The Elephant in Advancement, Top 5 Reasons for Low User Adoption of a New CRM Platform


Here’s what we all agree on—it is vital for an institution to nurture relationships, manage engagement, and drive successful fundraising initiatives. But low user adoption rates after implementing an advancement Constituent Relationship Management (CRM) platform can be frustrating. 


The most cited CRM user adoption challenges across professions and industries are attributed to lack of precise goals, software complexity, and training support. Understanding how and why these challenges arise can improve CRM user adoption.


We discuss five common challenges to consider. 

#1—Insufficient training or familiarity with the technology. 

Institutions don’t always address both training and familiarity with the tool. Training on your advancement CRM needs to happen on two levels. The first level is users need to understand what the tool can do. The what capabilities should include in-depth knowledge and understanding of the CRM’s features and functionality. 


That combined with what is the best way to use it aligns capabilities and best practices with their daily operations. 

#2—Complex and non-intuitive interface. 

You can have a great CRM platform + bad implementation = low user adoption.


If this is true, you’re likely leading one of two extremes. The first extreme is, too often, institutions have the mindset they will keep everything the same from the out-of-the-box CRM. These institutions expect users to use it as-is and work through it from there. This mindset is sometimes considered conservative, but that is an incorrect assumption. 


When you keep your CRM as-is, you’re creating a complex and non-intuitive interface. Remember, the software vendor showed you everything from an application administrator’s point of view, so you know what you’re dealing with. You’re handing off the most complex version to users if you keep it the same. 


The second extreme is over-engineering the entire user experience—adding automation and changing the user interface until it’s unrecognizable. In this extreme, what you’ve likely done is made it look like your legacy system. Essentially, you’ve bought a brand-new tool and converted it to what you’re trying to retire. 


The correct conservative approach is to streamline the user experience, eliminate noise, and focus on valuable tool sets and information. 

#3—Lack of leadership buy-in and support. 

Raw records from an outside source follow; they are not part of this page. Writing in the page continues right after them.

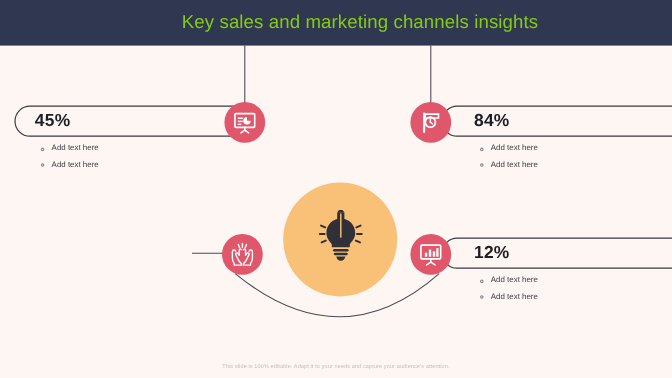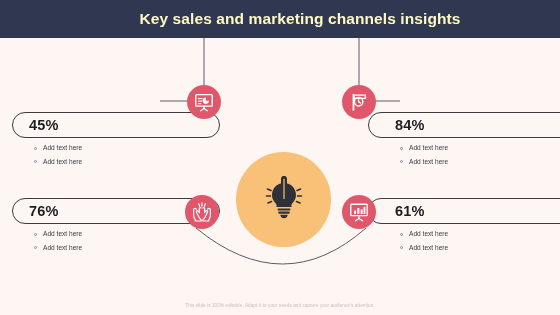"Key sales and marketing channels" .header-title { color: #fef9c3 -> #84cc16; font-weight: bold -> normal }
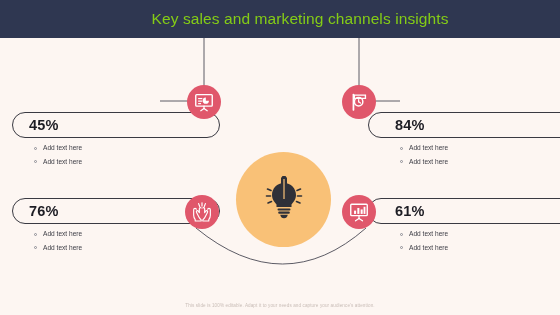"45%" .stat-row1 { margin-top: 24px -> none }
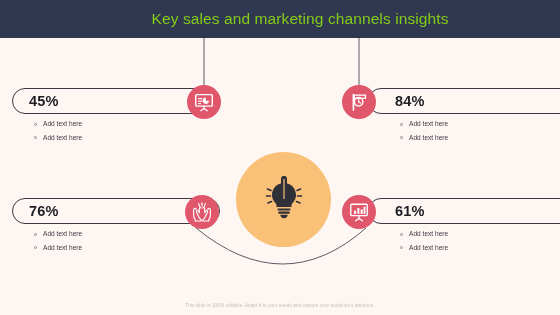"76%" div.stat { html: <div> <div> <span>76%</span> </div> <ul> <li>Add text here</li> <li>Add text here</li> </ul> </div> -> none }
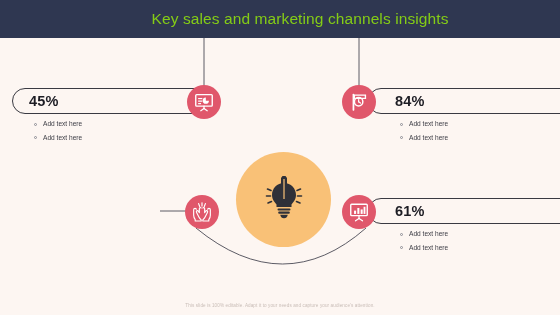"61%" span.pct { text: 61% -> 12% }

Users follow leadership and watch to see what they feel is essential. This includes social and organizational cues within the institution. If leadership has yet to emphasize the importance of the advancement CRM, the entire implementation, or if they’re not using and promoting it, their employees are less likely to embrace it. Attitude reflects leadership. 

#4—Inadequate donor data integration.

You’ve bought the tool itself, but it cannot live in a bubble. In advancement, an ecosystem of technology needs to work together. There must be a 360-degree view that seamlessly integrates with other systems, otherwise user adoption decreases. This is because if users jump from one system to another to do their job it becomes cumbersome, and they are reluctant to do it.


Unfortunately, even if the inadequate integration is to blame, the new system takes the brunt of it. Users think, “Why should I learn a new system if it doesn’t seamlessly fit into my world?” Integrating the CRM with essential tools—for fundraising and engagement to automate data flows—is critical to the user experience. Doing so increases user adoption rates. 

#5—Lack of clear ROI and impact visibility. 

Users are more likely to adopt and embrace an advancement CRM when they can witness or understand how its impact will make a difference in what they care about. 

  • What are they measured on? 
  • Is there an impact on their goals?
  • Are they measured as an individual staff member or as a department?

User adoption decreases if the advancement CRM implementation or overall project fails to provide clear linkages between the why and what the organization hopes to improve and achieve. Consider sharing your organizational goals regarding: 

  • Key metrics
  • Donor engagement 
  • Campaign performance 

It’s about connecting the dots for users on why they’re doing this and how this new advancement CRM technology will make a difference. Clearly indicating your organizational goals directly impacts adoption and enthusiasm for the system.